7 SEPTEMBER 1889, Page 3

Mr. Chamberlain made an interesting speech on Wednesday, on laying

the memorial-stone of the new Methodist Connection School in Dudley Road, Birmingham. He congratulated the Methodists on the liberality with which they had contributed to the support and propagation of their own religion, and suggested that the Church of England loses rather than gains by the State support on which she depends ; and he anticipated that the Anglican Church would gain in influence if she were ever thrown upon her own private resources. Dissenters, he said, had no reason to be ashamed of dissent, for dissent had really kept touch with the people of England, and had been the chief shelter of the principles of civil and religious liberty by which the country has profited so greatly.
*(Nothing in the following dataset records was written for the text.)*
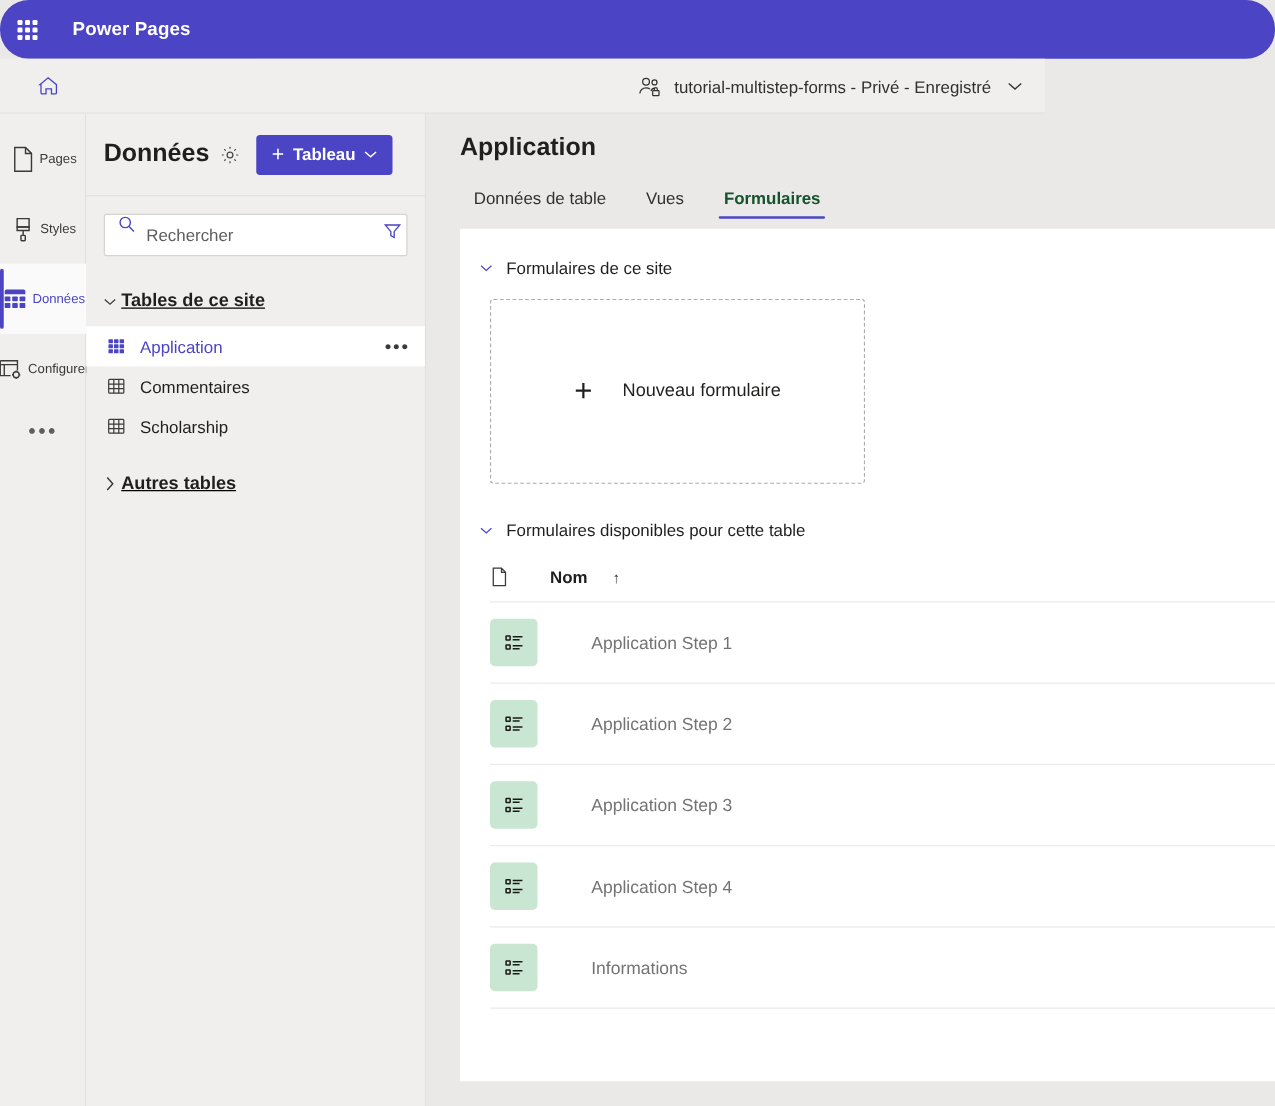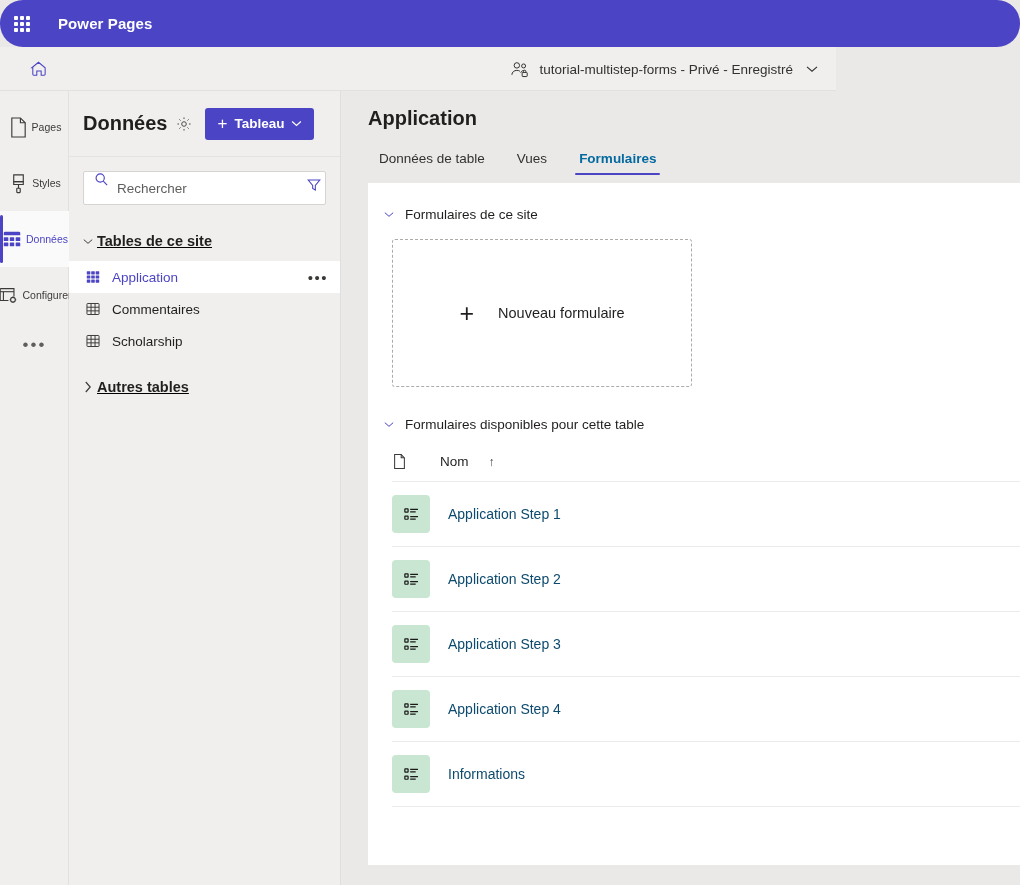"Formulaires" .tab.active { color: #0369a1 -> #14532d }
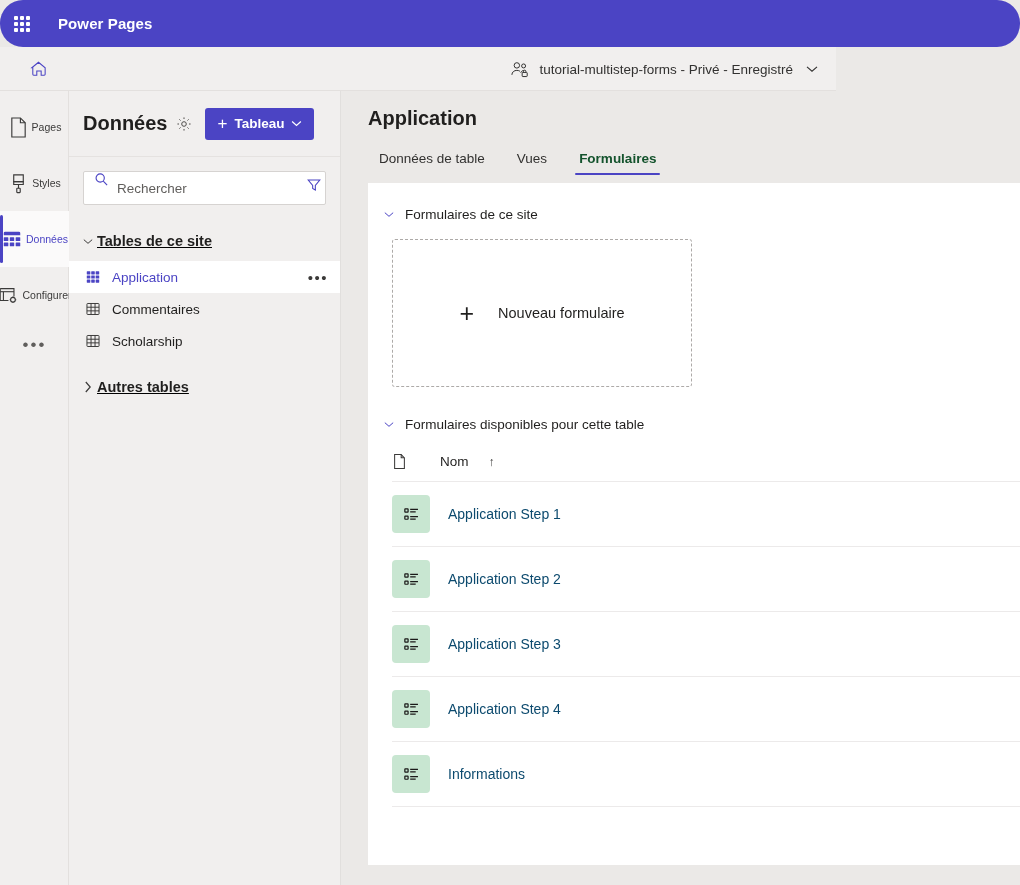"Nom" .col-nom { font-weight: normal -> bold }
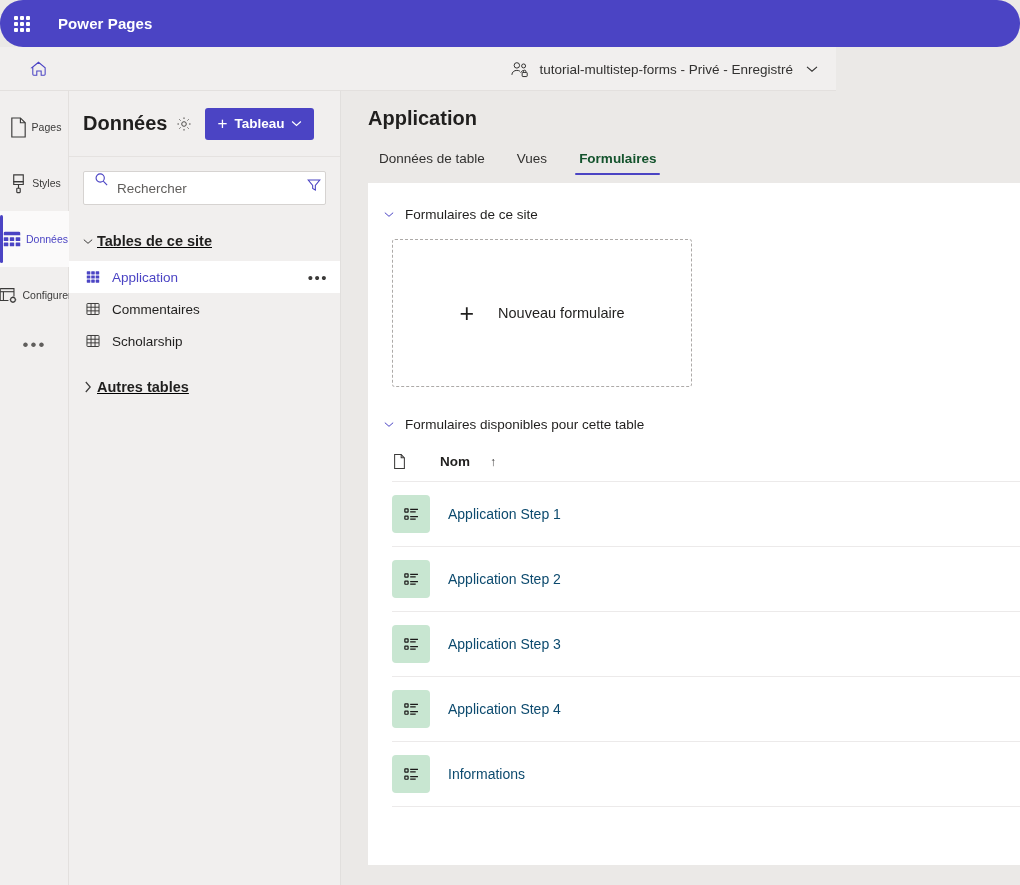"Application Step 1" .row-name { color: #0c4a6e -> #737373; margin-left: 18px -> 43px }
That is all perfectly true, and just now it is perhaps a little superfluous to insist on it. The Dissenters are extremely proud, as well they maybe, of the part they have played in defending civil and religious liberty, and in asserting popular rights. The only question that can be raised on the subject is one touching rather their spiritual than their political achievements. Have they inspired those who belong to them with that deep humility which is really of the very breath of religious life? We do not know that the Anglican Church can, as a whole, make any such claim. But, certainly if the Anglican Church has often been a little scornful of every religion which is not the religion of the State, the Dissenters have exhibited that rather exaggerated self-respect which is the natural and, up to a certain point, the wholesome fruit of the self-dependence which has been their glory.